Informasi yang dihimpun menyebutkan, dugaan hubungan khusus antara FL dan bendahara desa terungkap setelah diketahui oleh istri sahnya.
Temuan tersebut diduga menjadi pemicu konflik dalam rumah tangga yang kemudian berkembang menjadi persoalan yang lebih kompleks.
Seorang sumber yang meminta identitasnya dirahasiakan mengungkapkan, pertengkaran yang terjadi tidak hanya berakhir pada adu mulut, tetapi diduga berujung pada tindakan kekerasan terhadap istri FL.
“Awalnya terjadi pertengkaran setelah persoalan tersebut diketahui. Situasi kemudian memanas dan diduga berujung pada tindakan kekerasan terhadap istrinya,” ungkap sumber kepada Terasfakta.com, Jumat (30/5/2026).
Tak hanya itu, sumber tersebut mengaku dugaan hubungan antara FL dan bendahara desa telah lama menjadi perbincangan di tengah masyarakat.
Ironisnya, selain dugaan kedekatan dengan bendahara desa, beredar pula informasi bahwa FL diduga memiliki hubungan dengan seorang perempuan yang masih berstatus istri orang lain. Bahkan, muncul dugaan bahwa FL berupaya memengaruhi perempuan tersebut untuk mengakhiri rumah tangganya.

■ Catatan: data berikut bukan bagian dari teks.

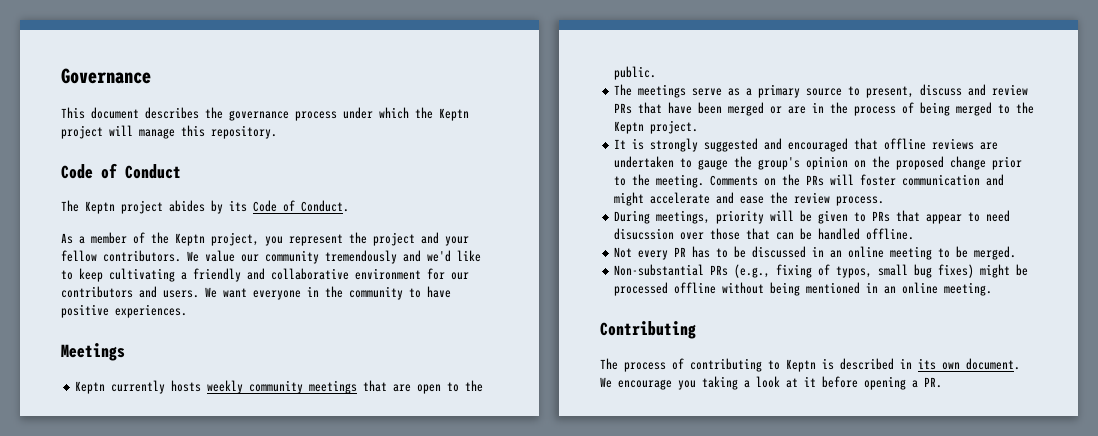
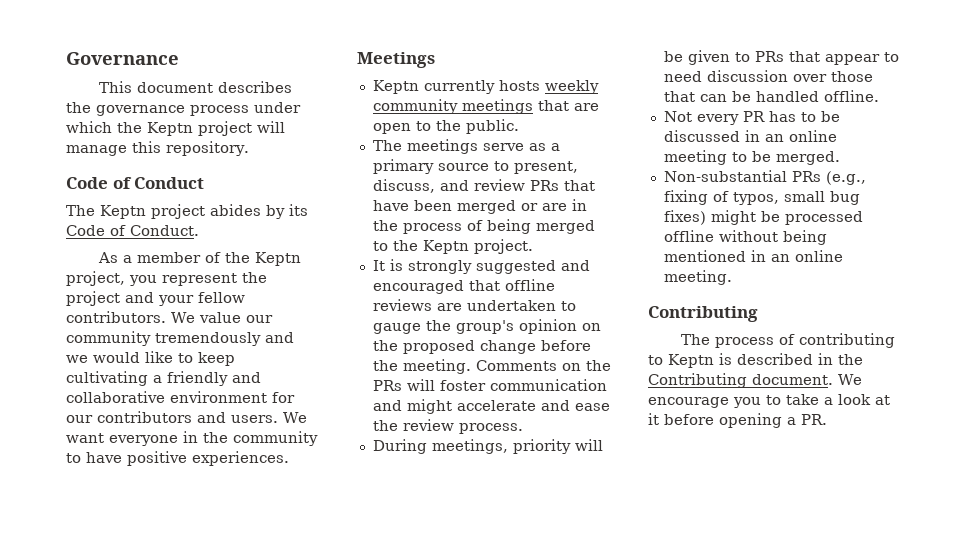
[427,250,451,262] we'd -> [66,352,140,363] we would
[920,84,963,96] discuss -> [372,179,435,193] discuss,
[992,156,1023,170] [614,176,627,186] prior to -> [540,340,591,351] before
[614,228,675,240] disucssion -> [706,70,788,82] discussion
[918,358,960,370] its own -> [838,354,863,365] [648,373,747,388] the Contributing
[702,376,738,390] taking -> [766,394,819,405] to take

“Informasi yang berkembang menyebutkan adanya keinginan untuk memisahkan rumah tangga selingkuhannya demi kepentingan pribadi.
Mencuatnya berbagai dugaan tersebut memantik perhatian publik mengingat FL masih aktif menjalankan tugas sebagai Sekretaris Desa sekaligus Plh Kepala Desa Waturu.

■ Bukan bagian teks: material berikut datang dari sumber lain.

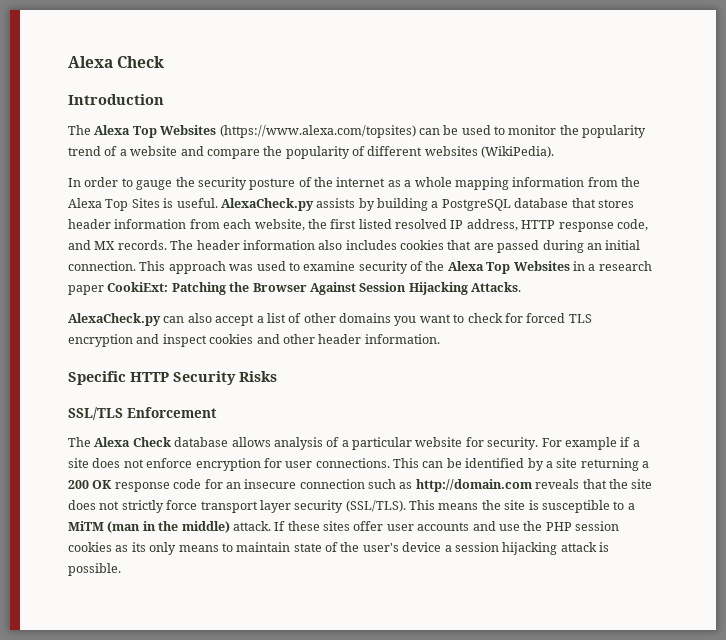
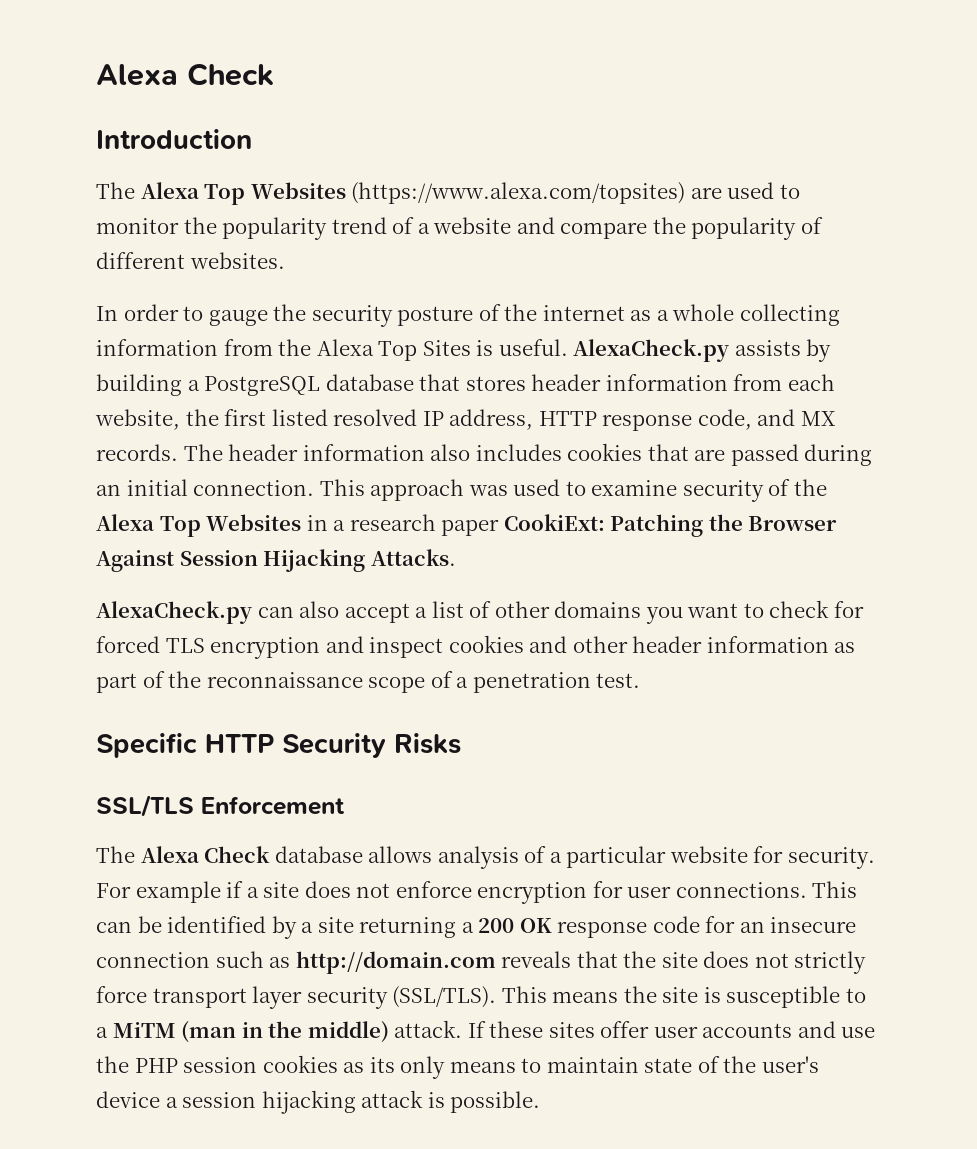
[418,125,459,135] can be -> [690,187,722,199] are
[424,146,555,158] websites (WikiPedia). -> [189,252,285,269] websites.
[454,177,509,190] mapping -> [739,304,840,326] collecting
[364,334,440,344] information. -> [706,636,856,653] [96,671,641,693] information as part of the reconnaissance scope of a penetration test.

Sejumlah warga menilai seorang aparatur pemerintah desa seharusnya mampu menjaga integritas, etika, dan moralitas sebagai teladan bagi masyarakat.
“Pejabat publik harus menjadi contoh yang baik dan menjaga marwah pemerintahan desa. Karena itu masyarakat menaruh perhatian serius terhadap persoalan ini,” lanjut sumber.
Di tengah ramainya pembahasan kasus tersebut, muncul pula informasi bahwa FL tidak berada di Desa Waturu dan diduga berada di Kota Saumlaki. Kabar itu memunculkan tanda tanya di kalangan warga terkait keberadaannya saat isu tersebut menjadi perhatian masyarakat.
Warga berharap pemerintah daerah maupun instansi terkait dapat menindaklanjuti informasi yang berkembang secara objektif, profesional, dan transparan guna menghindari spekulasi yang berpotensi menimbulkan kegaduhan di tengah masyarakat.
Hingga berita ini diterbitkan, awak media masih berupaya menghubungi FL untuk memperoleh konfirmasi terkait dugaan perselingkuhan, dugaan KDRT, maupun informasi mengenai keberadaannya. Namun yang bersangkutan belum dapat dihubungi sehingga keterangan resmi belum diperoleh.